|
The
AC-3 Multichannel Coder
Mark F. Davis
Dolby Laboratories Inc.
100 Potrero Ave.
San Francisco, CA 94103, U.S.A.
Reproduced by permission of the Audio Engineering
Society, Inc.
Presented at the 95th Convention, 1993 October 7-10
This paper describes the operation of the AC-3 multichannel adaptive
transform coder. Coding a multiplicity of channels as a single entity
is more efficient that coding individual channels, permitting a lower
net data rate. The major processing blocks of the AC-3 coder are
presented and discussed, along with the underlying psychoacoustic
principles. Strengths and limitations of the coding techniques are
cited.
I. INTRODUCTION
AC-3 is a high-quality, low-complexity multichannel audio coder.
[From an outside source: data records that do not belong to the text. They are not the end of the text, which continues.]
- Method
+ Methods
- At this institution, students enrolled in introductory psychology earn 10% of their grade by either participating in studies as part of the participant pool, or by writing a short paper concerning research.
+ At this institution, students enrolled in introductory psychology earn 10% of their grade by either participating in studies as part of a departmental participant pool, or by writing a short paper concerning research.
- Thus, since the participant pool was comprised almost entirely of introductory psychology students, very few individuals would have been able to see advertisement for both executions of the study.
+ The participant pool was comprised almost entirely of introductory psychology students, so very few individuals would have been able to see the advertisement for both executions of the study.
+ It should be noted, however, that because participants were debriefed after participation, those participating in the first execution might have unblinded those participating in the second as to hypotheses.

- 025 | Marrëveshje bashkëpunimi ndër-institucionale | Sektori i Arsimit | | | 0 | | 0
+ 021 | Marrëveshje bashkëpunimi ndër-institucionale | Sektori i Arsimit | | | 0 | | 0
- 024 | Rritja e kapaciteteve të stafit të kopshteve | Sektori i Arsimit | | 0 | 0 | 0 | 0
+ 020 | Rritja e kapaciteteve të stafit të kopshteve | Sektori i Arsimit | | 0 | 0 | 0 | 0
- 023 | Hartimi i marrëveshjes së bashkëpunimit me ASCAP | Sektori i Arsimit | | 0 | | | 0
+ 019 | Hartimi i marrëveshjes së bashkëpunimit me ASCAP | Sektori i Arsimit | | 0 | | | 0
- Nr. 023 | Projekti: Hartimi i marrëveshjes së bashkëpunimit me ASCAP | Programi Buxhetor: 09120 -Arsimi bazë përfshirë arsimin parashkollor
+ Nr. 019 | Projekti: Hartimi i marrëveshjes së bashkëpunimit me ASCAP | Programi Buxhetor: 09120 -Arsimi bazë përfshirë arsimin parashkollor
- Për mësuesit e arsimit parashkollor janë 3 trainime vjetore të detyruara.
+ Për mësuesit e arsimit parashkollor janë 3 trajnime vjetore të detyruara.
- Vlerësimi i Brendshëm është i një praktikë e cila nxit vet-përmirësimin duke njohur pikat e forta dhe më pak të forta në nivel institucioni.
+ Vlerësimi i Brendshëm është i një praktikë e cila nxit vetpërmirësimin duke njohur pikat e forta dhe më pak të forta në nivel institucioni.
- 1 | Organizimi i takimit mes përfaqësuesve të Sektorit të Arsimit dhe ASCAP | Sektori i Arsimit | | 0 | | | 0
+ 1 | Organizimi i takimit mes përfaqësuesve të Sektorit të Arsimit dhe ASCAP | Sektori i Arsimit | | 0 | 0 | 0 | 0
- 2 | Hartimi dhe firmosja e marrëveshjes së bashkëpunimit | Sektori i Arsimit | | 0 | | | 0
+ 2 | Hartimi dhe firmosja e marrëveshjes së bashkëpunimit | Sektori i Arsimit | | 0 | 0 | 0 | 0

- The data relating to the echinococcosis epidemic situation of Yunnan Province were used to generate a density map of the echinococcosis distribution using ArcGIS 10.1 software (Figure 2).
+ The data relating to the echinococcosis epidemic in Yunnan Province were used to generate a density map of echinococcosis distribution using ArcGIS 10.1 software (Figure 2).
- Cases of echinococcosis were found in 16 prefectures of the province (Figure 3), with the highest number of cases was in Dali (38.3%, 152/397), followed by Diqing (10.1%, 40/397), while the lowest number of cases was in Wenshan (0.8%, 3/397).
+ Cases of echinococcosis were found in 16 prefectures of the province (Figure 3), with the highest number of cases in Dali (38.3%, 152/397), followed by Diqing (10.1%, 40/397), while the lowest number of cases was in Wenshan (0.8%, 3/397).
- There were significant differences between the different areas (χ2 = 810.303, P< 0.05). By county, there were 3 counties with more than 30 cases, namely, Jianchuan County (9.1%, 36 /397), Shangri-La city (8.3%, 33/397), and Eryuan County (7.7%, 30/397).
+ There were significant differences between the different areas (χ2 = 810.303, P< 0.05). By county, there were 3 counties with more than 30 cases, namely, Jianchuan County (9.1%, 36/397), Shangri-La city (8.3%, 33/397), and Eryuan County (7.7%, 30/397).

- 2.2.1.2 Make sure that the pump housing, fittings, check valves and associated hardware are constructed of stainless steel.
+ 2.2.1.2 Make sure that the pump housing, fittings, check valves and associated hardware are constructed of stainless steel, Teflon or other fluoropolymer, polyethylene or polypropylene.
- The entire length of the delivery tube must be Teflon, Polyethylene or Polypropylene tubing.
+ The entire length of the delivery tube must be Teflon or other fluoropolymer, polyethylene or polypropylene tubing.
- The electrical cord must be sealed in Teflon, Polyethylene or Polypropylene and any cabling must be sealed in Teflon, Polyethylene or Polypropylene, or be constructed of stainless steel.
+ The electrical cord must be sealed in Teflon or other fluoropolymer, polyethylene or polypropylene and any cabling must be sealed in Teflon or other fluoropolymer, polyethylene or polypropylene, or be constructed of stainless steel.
By
coding a multiplicity of channels as a single entity, it is able to
operate at lower data rates for a given level of audio quality than an
ensemble of equivalent single channel coders.
Although AC-3 algorithms are independent of the number of channels
coded, current implementations have standardized on the SMPTE-recommended
5.1 channel arrangement: five full bandwidth channels representing Left,
Center, Right, Left-Surround, and Right-Surround; plus a limited
bandwidth low-frequency Subwoofer channel. AC-3 conveys this channel
arrangement with a high degree of transparency at data rates as low as
320 Kbps.
The following sections describe the AC-3 coding algorithm, identify
its primary processing elements, and discuss the underlying
psychoacoustic mechanisms involved.
II. PROCESSING OVERVIEW
Like the AC-2 single channel coding technology [1] from which it
derives, AC-3 is fundamentally an adaptive transform-based coder using a
frequency-linear, critically sampled filterbank based on the Princen-Bradley
time domain alias cancellation (TDAC) technique [2]. The primary
advantage of filterbank-based coding is that signal components and
corresponding quantization noise components (intended to be masked) are
kept within a critical bandwidth of one another, deriving maximal
benefit from the masking characteristics of the human ear, and
minimizing the resulting datarate needed for perceptually noise-free
coding.
In the presence of (wideband) transients, the transform block length
of the filterbank can be dynamically reduced to contain quantization
noise to a small temporal region about the transient.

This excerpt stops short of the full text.